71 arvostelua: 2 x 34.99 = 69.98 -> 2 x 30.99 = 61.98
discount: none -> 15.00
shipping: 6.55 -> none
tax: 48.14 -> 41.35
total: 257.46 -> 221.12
- - - - - - -
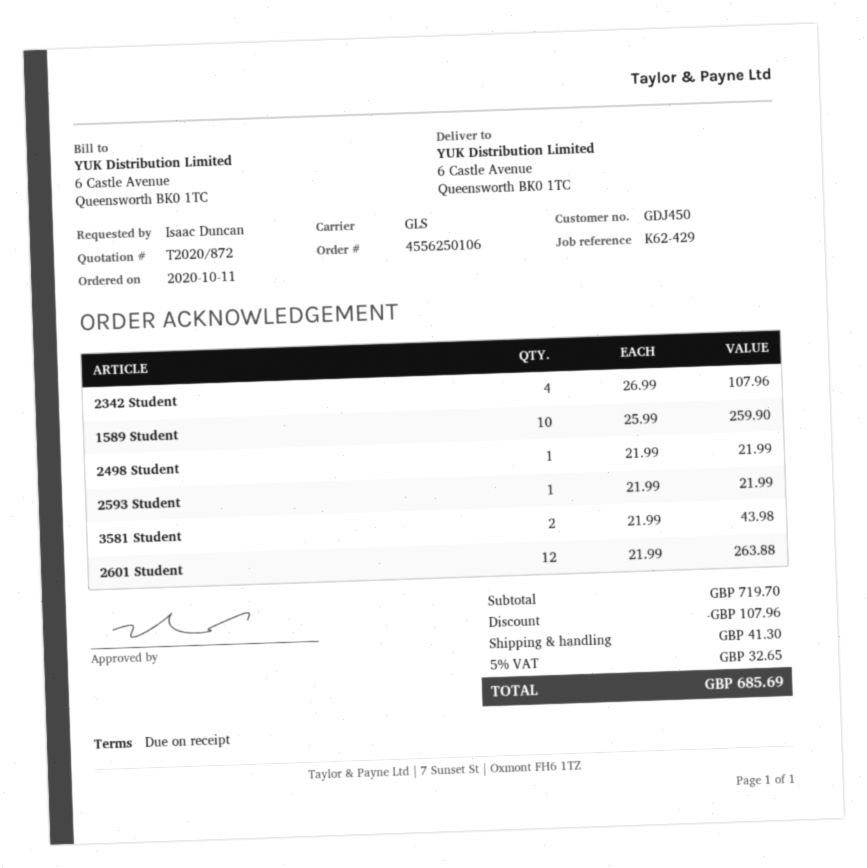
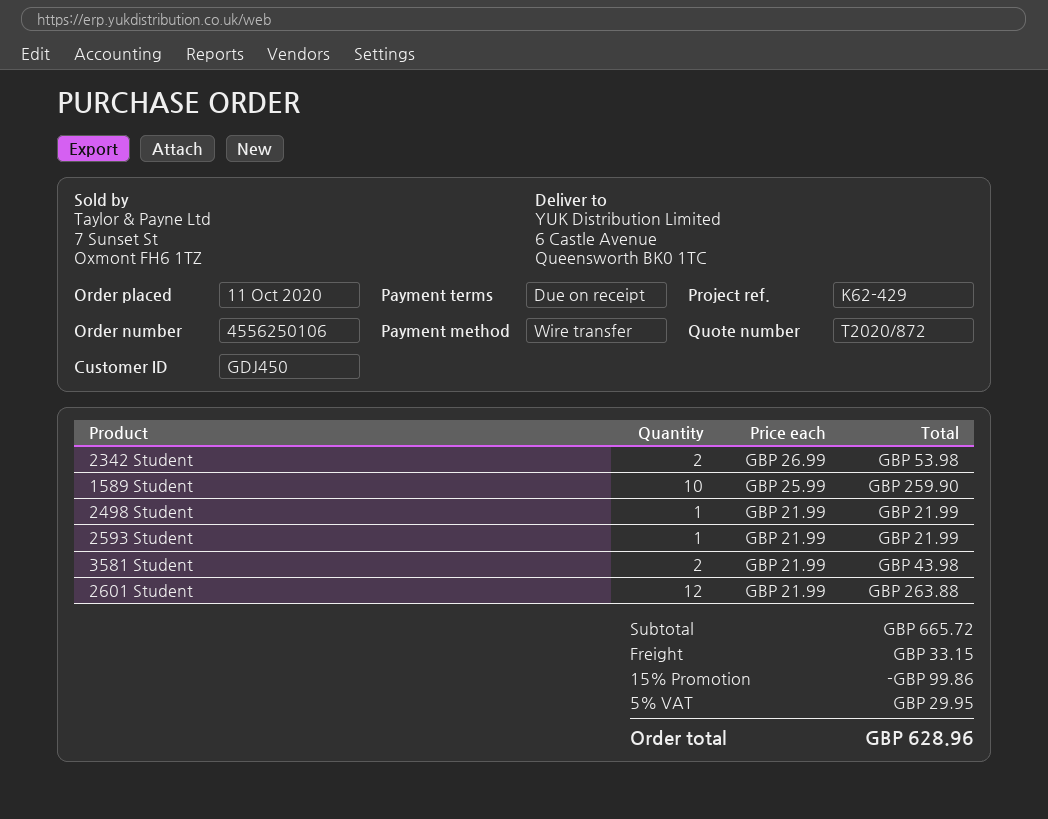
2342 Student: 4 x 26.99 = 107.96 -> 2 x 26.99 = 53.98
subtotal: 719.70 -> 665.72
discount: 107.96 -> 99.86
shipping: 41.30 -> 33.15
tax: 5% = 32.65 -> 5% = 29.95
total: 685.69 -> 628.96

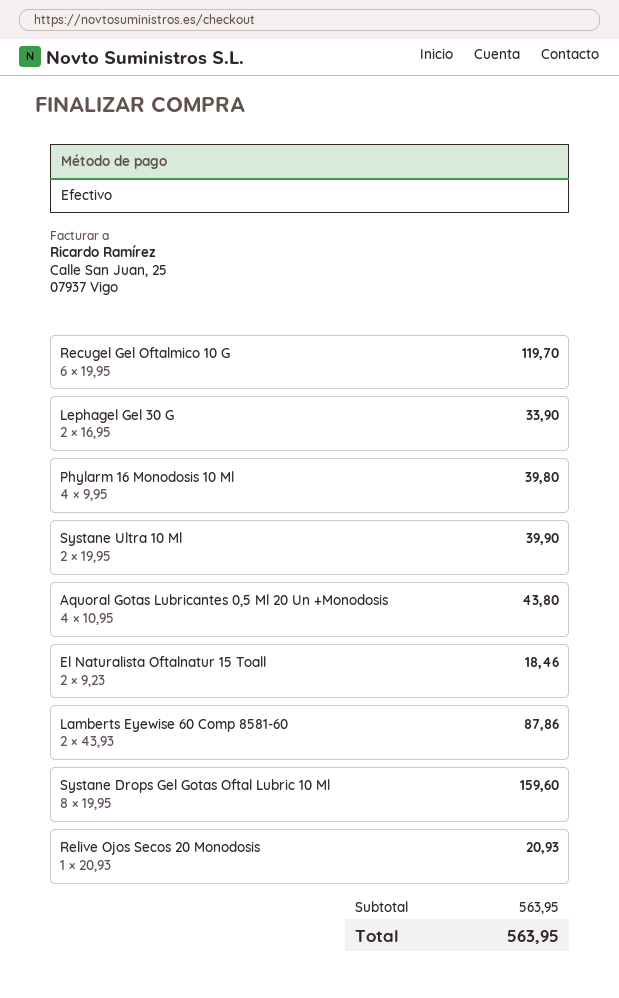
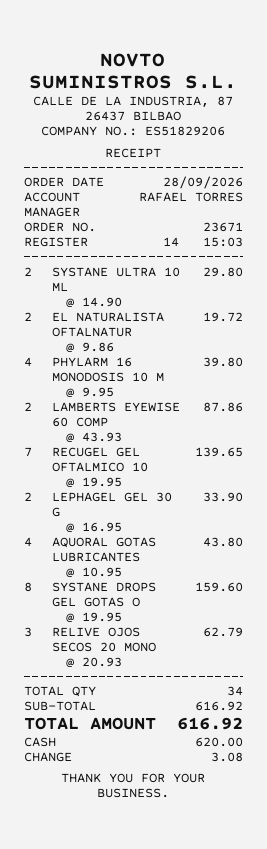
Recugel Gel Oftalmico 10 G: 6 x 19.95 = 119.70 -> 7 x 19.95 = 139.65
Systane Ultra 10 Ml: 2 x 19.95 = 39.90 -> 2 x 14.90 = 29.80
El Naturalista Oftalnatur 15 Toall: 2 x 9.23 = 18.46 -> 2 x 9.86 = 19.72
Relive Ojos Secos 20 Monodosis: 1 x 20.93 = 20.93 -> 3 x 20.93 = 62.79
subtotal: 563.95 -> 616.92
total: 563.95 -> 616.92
- - - - - - -
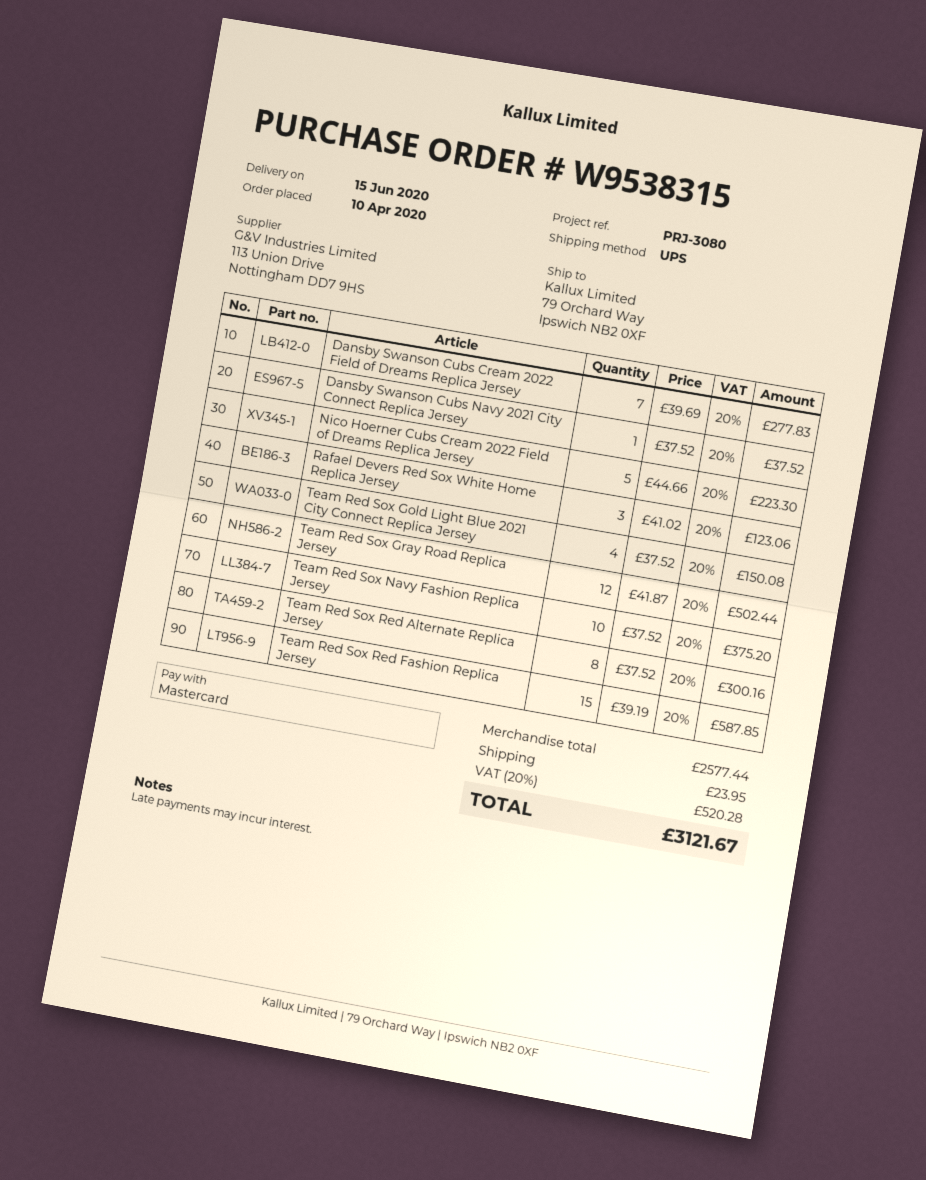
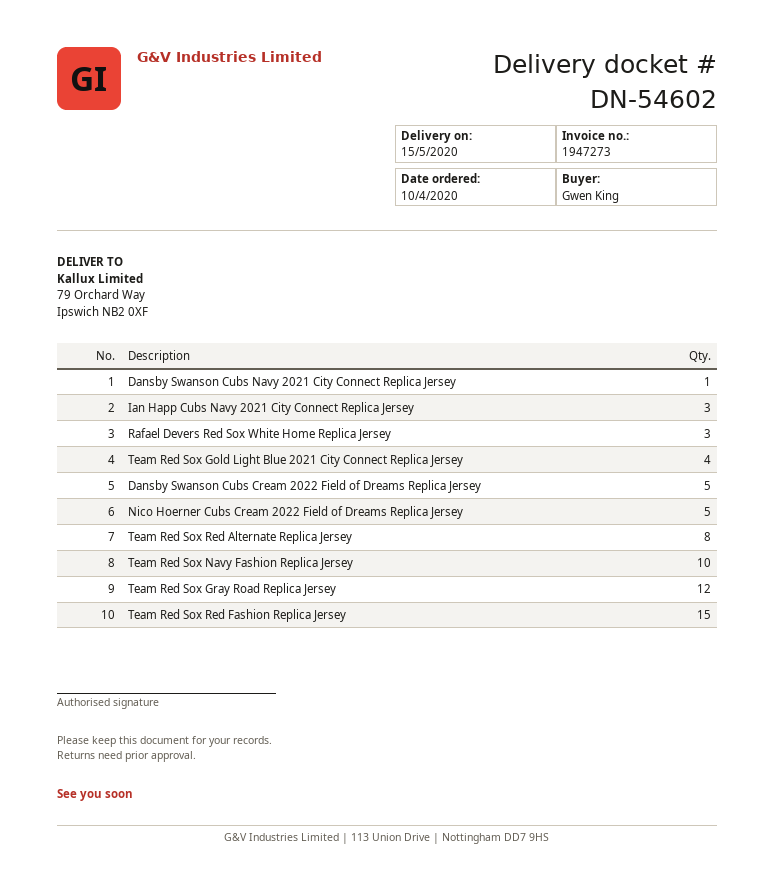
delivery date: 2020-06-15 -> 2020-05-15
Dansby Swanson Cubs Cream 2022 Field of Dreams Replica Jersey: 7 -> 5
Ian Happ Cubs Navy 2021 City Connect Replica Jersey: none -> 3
- - - - - - -
(Task requirements): The expected output is exactly the lines of the listing above between the line holding "delivery date: 2020-06-15 -> 2020-05-15" and the line holding "Ian Happ Cubs", inclusive.

(Solution to this problem):
delivery date: 2020-06-15 -> 2020-05-15
Dansby Swanson Cubs Cream 2022 Field of Dreams Replica Jersey: 7 -> 5
Ian Happ Cubs Navy 2021 City Connect Replica Jersey: none -> 3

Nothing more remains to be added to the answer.